I had meant to prepare a patch series to remove `grafts` support that
Junio could carry in `pu` until the time he considers it appropriate to
merge to `master`, but it seems that this task fell under the rag.

The deprecation itself has been introduced in tags/v2.18.0-rc0~54^2~4,
i.e. it is official as of Git v2.18.0, which was released in mid-June
last year.

My personal gut feeling is that we should let it simmer for another year
before removing support for the `grafts` file (and we may want to update
the label "grafted" when `git log` shows a shallow commit before we
remove that support for `grafts`).

So I'll not work on that patch for now.

> > I would be _delighted_ if these kinds of use case (rewriting a branch,
> > or even just a commit range) became more of a first-class citizen with
> > `git filter-repo`.
>
> I've got all the pieces for supporting a single branch or a commit
> range (e.g. 'git filter-repo --path foo --refs ^master~4 ^stable~23
> mybranch'), but the defaults (error out unless in a bare repo, move
> refs/remotes/origin/* to refs/heads/*, disconnect origin remote,
> expire reflogs & repack & prune, create new replace references so
> folks can access new commits using old commit IDs) may be somewhat
> friction-filled for this usecase.  Those defaults other than the new
> replace refs happen to all be turned off with the combination of
> --force and --target, so, assuming turning them off is what you need,
> you could cheat and just specify 'git filter-repo --force --target .
> --refs $MYBRANCH' today and perhaps get what you want, but that's a
> really non-intuitive command line that is way too ugly to recommend.
> And I don't want to tie myself to '--target .' being the magic sauce
> in the future either.

I agree. I would love for my use cases to become more of first-class
citizens. Maybe `--branch <branch>` could serve as the knob?
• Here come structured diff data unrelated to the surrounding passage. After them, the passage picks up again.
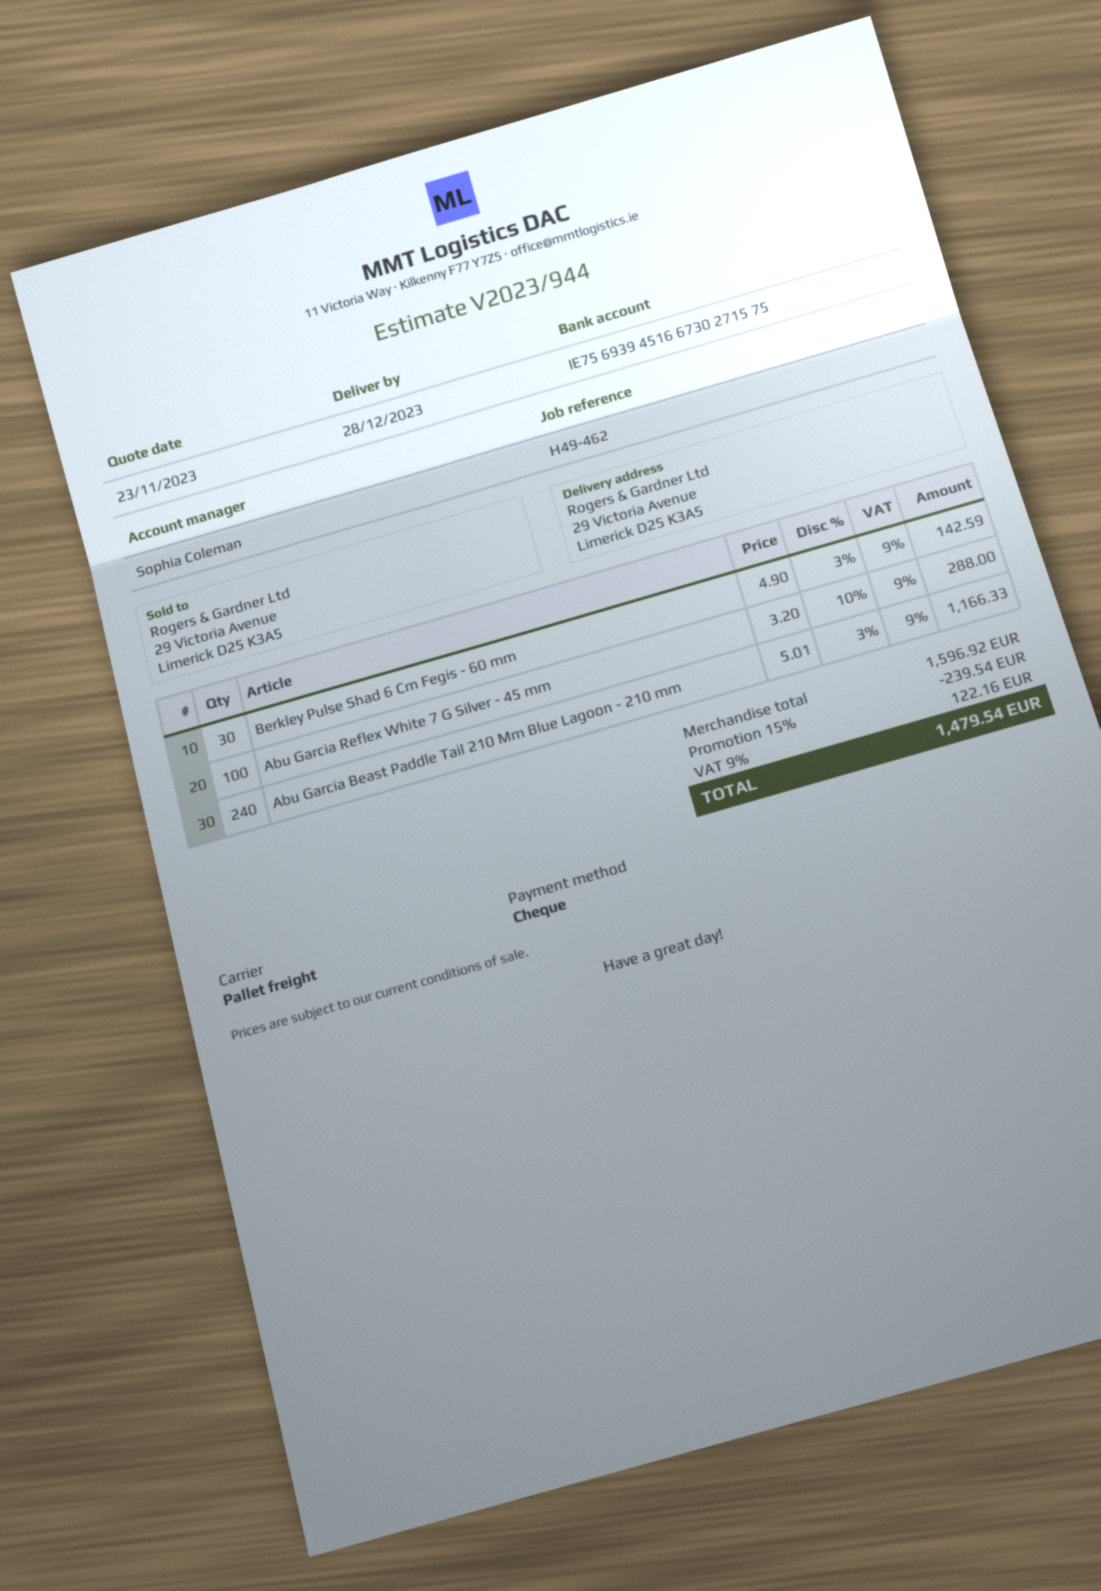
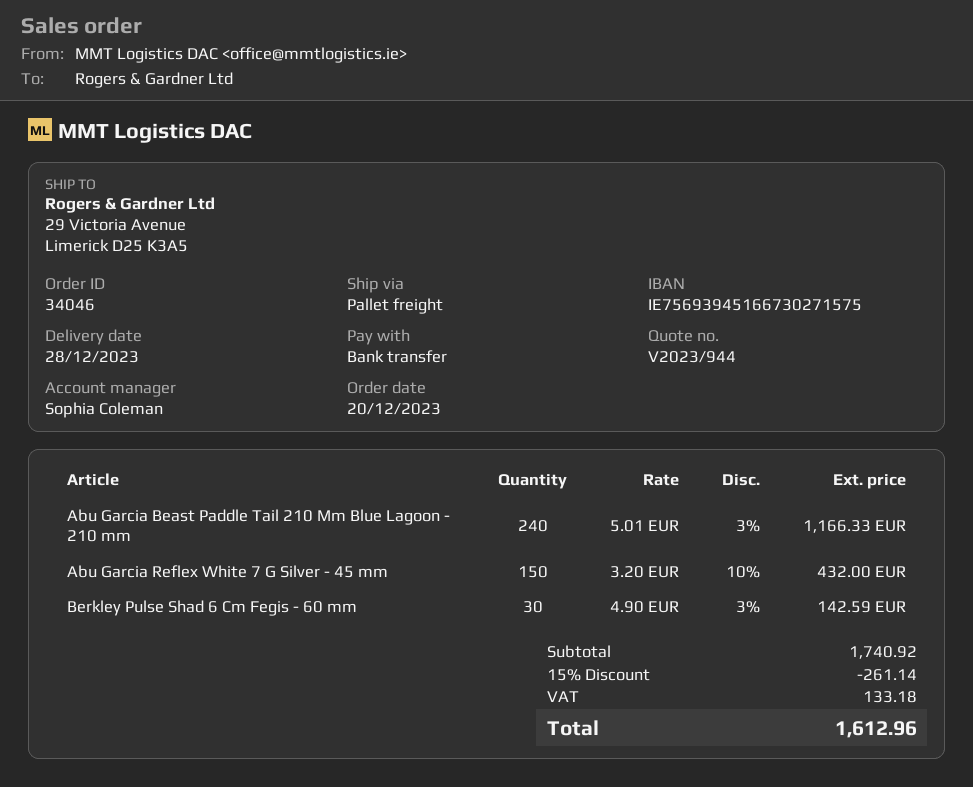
payment method: cheque -> bank transfer
Abu Garcia Reflex White 7 G Silver - 45 mm: 100 x 3.20 - 10% = 288.00 -> 150 x 3.20 - 10% = 432.00
subtotal: 1596.92 -> 1740.92
discount: 15% = 239.54 -> 15% = 261.14
tax: 122.16 -> 133.18
total: 1479.54 -> 1612.96

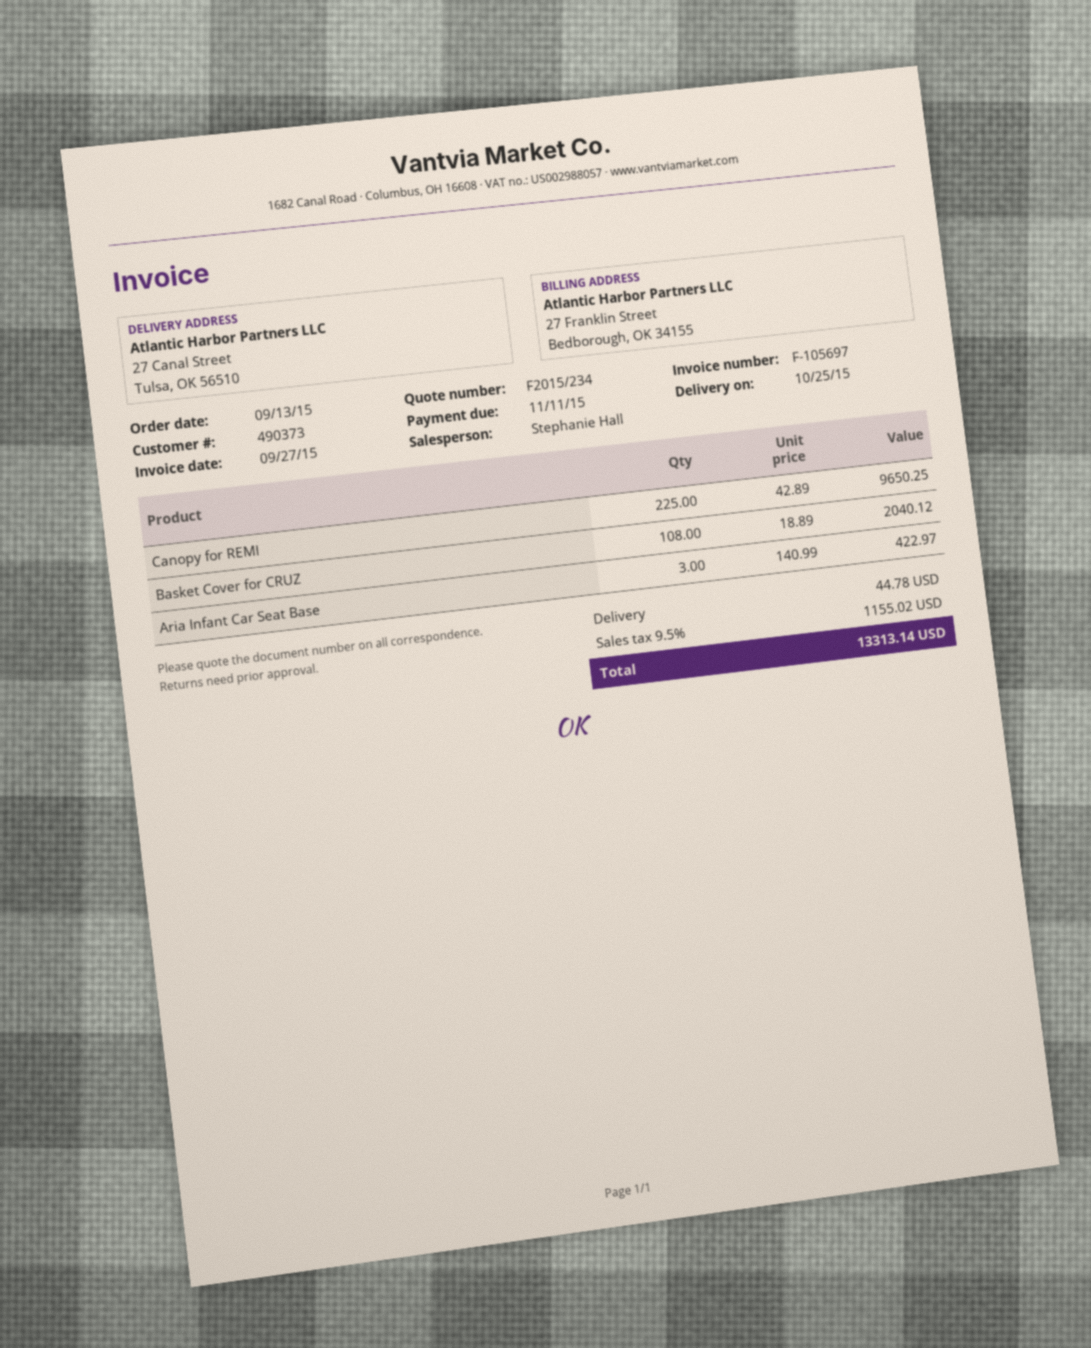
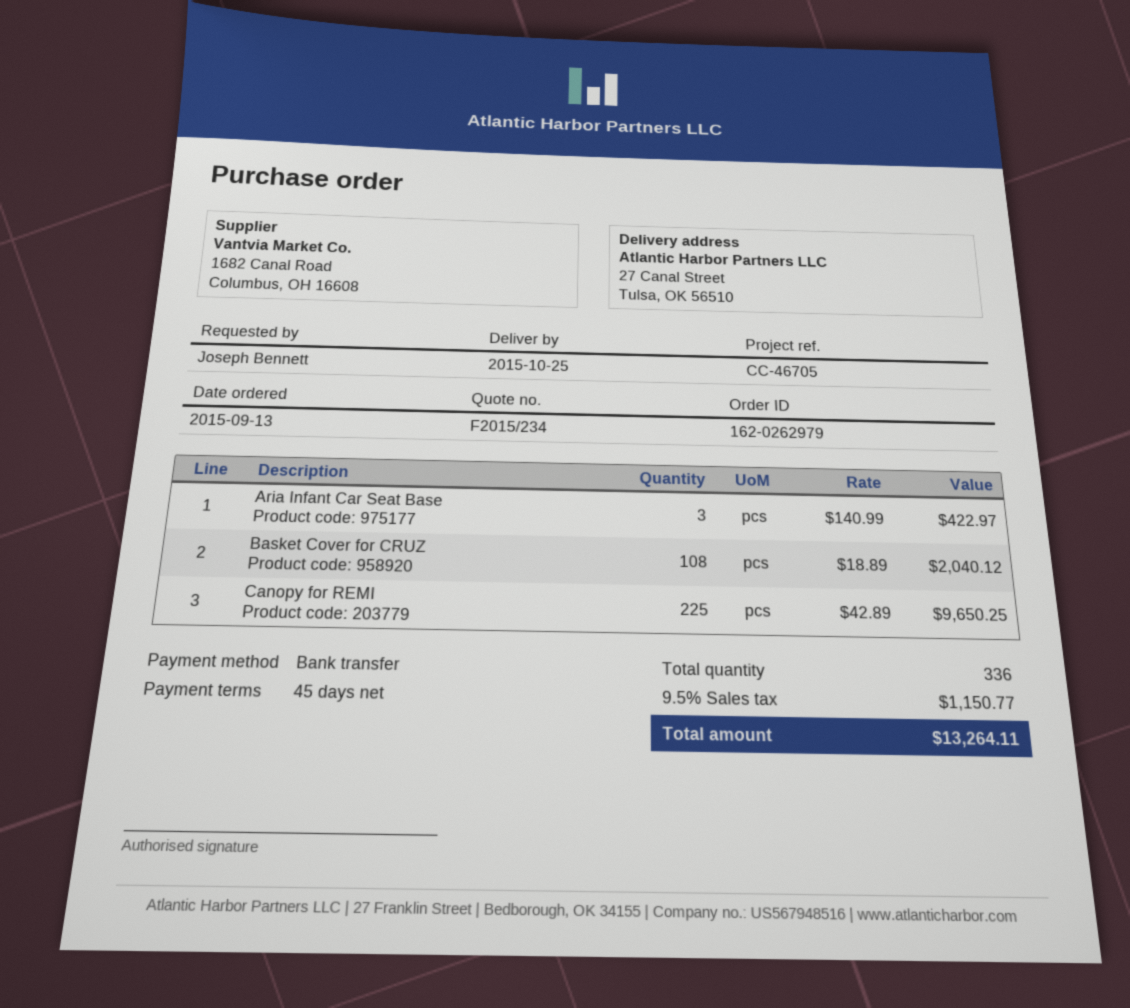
shipping: 44.78 -> none
tax: 9.5% = 1155.02 -> 9.5% = 1150.77
total: 13313.14 -> 13264.11

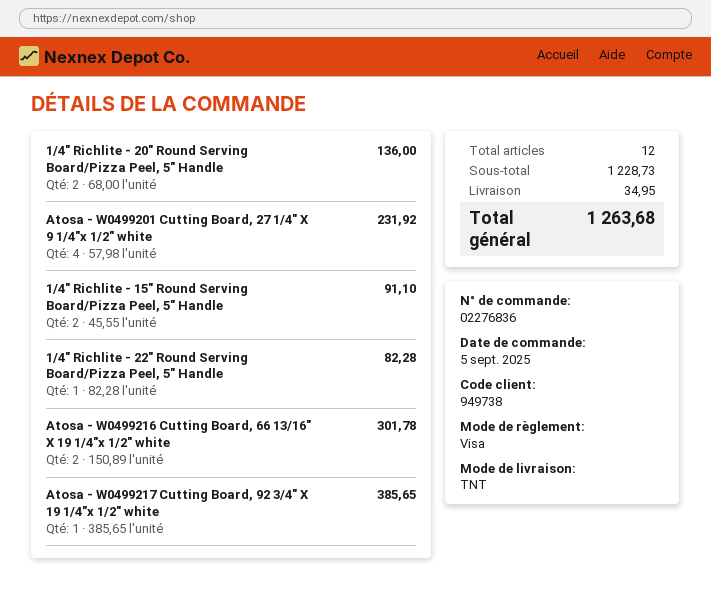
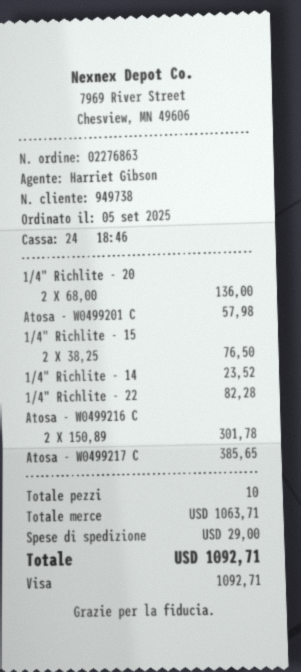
order number: 02276836 -> 02276863
Atosa - W0499201 Cutting Board, 27 1/4" X 9 1/4"x 1/2" white: 4 x 57.98 = 231.92 -> 1 x 57.98 = 57.98
1/4" Richlite - 15" Round Serving Board/Pizza Peel, 5" Handle: 2 x 45.55 = 91.10 -> 2 x 38.25 = 76.50
1/4" Richlite - 14: none -> 1 x 23.52 = 23.52
total quantity: 12 -> 10
subtotal: 1228.73 -> 1063.71
shipping: 34.95 -> 29.00
total: 1263.68 -> 1092.71

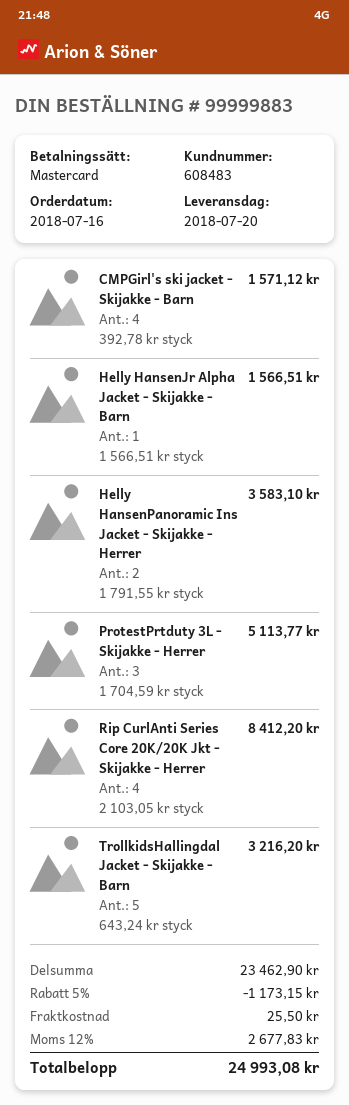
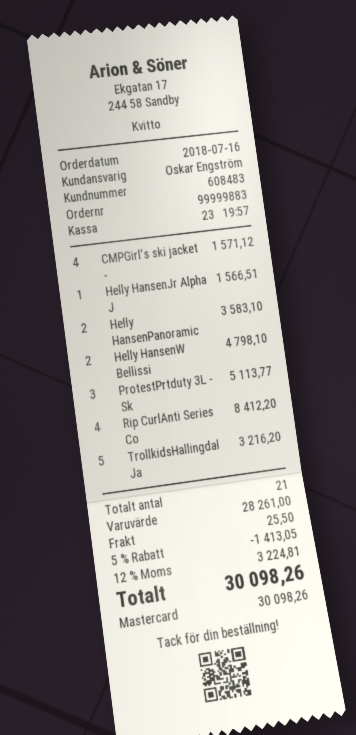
Helly HansenW Bellissi: none -> 2 for 4798.10
subtotal: 23462.90 -> 28261.00
discount: 5% = 1173.15 -> 5% = 1413.05
tax: 12% = 2677.83 -> 12% = 3224.81
total: 24993.08 -> 30098.26

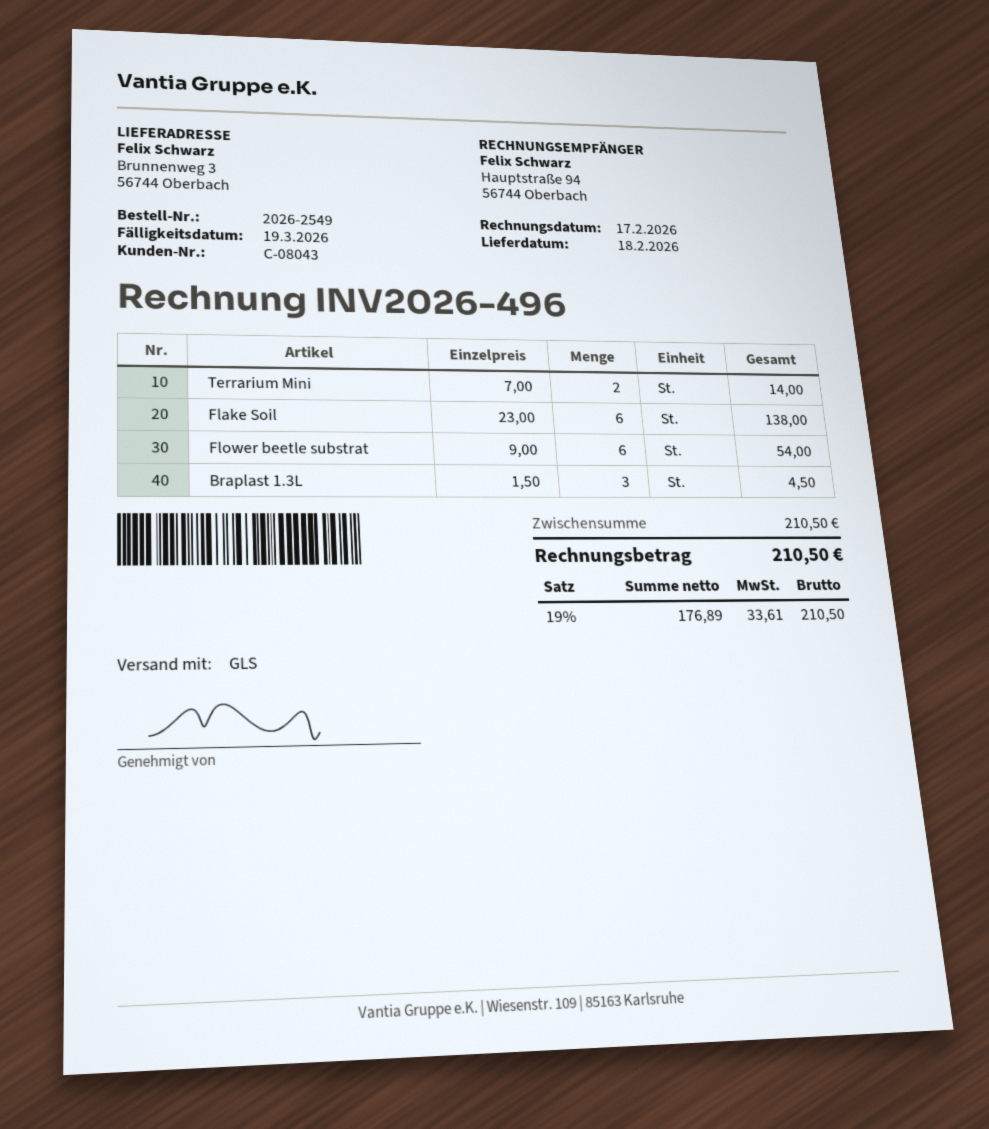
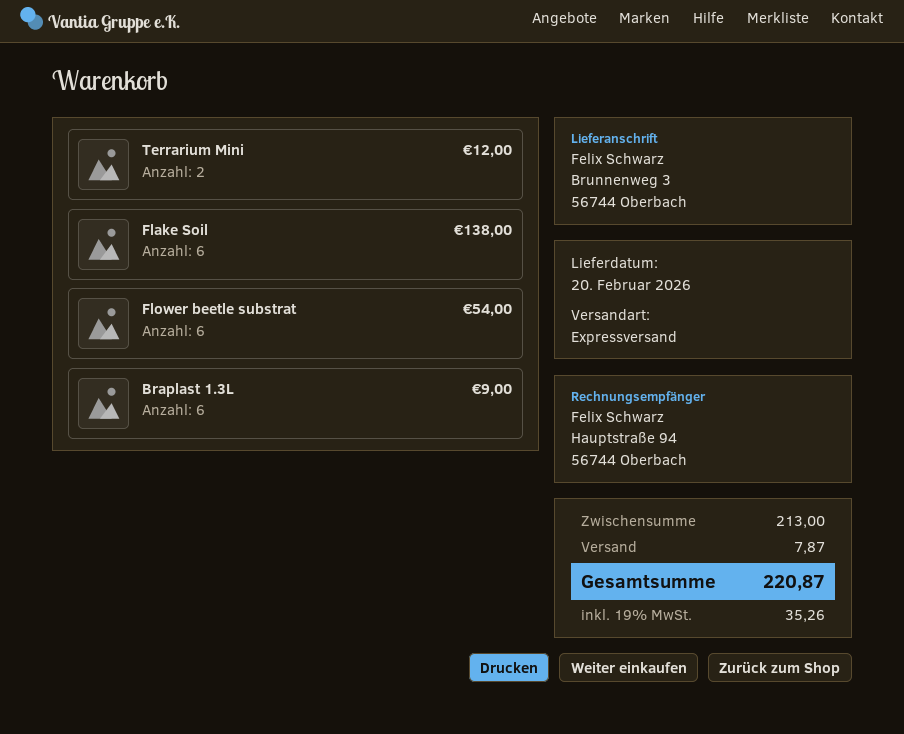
delivery date: 2026-02-18 -> 2026-02-20
shipping method: GLS -> express
Terrarium Mini: 2 for 14.00 -> 2 for 12.00
Braplast 1.3L: 3 for 4.50 -> 6 for 9.00
subtotal: 210.50 -> 213.00
shipping: none -> 7.87
tax: 19% = 33.61 -> 19% = 35.26
total: 210.50 -> 220.87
What I also found really helpful in `git filter-branch` is that it was
possible to pass one-liner shell scripts directly to the command, giving
a lot of freedom about the transformations. I understand that Python
makes it hard to write spaghetti-code one-liners, so you cannot really
pass the snippet in via the command-line, but I hope there is a way to
script things in `git filter-repo`?

Ciao,
Dscho
Elijah Newren Sept. 3, 2019, 5:37 p.m. UTC | #12
Hi Dscho,

On Mon, Sep 2, 2019 at 2:30 AM Johannes Schindelin
<Johannes.Schindelin@gmx.de> wrote:
>
> Hi Elijah,
>
> On Fri, 30 Aug 2019, Elijah Newren wrote:
>
> > On Fri, Aug 30, 2019 at 1:40 PM Johannes Schindelin
> > <Johannes.Schindelin@gmx.de> wrote:
> >
> > > [...]
> > > In my most recent instance of this, I wanted to publish the script I
> > > used to use for submitting patch series to the Git mailing list,
> > > maintaining tags for iterations and generating cover letters from branch
> > > descriptions and interdiffs (this script eventually became GitGitGadget,
> > > https://github.com/gitgitgadget/gitgitgadget/commits?after=6fb0ede48f86e729292ee1542729bc0f5a30cfa6+0
> > > demonstrates this).
> > >
> > > To do that, I ran a `git filter-branch` in the repository where I track
> > > all the scripts I deem unsuitable for public consumption, to remove all
> > > files but `mail-patch-series.sh`, then pushed it to
> > > https://github.com/dscho/mail-patch-series
> > >
> > > Please note that most crucially, I wanted to rewrite a newly-created
> > > branch, and only that branch.
> > >
> > > Could I have done the same using `git fast-export`, filtering the output
> > > with a Perl script, then passing it to `git fast-import`? Sure, I was
> > > really tempted to do that. In the end, it took less of _my_ time to just
> > > let `git filter-branch` do its work with a not-too-complicated index
> > > filter.
> >
> > Why a perl script?  Shouldn't
> >     git fast-export [--no-data] HEAD -- $PATH | git fast-import --force --quiet
> > do the trick?  And it's probably simpler and shorter than the index
> > filter you used.
>
> Does that not keep the full `$PATH`? I wanted the resulting branch to
> have the file in the top-level directory.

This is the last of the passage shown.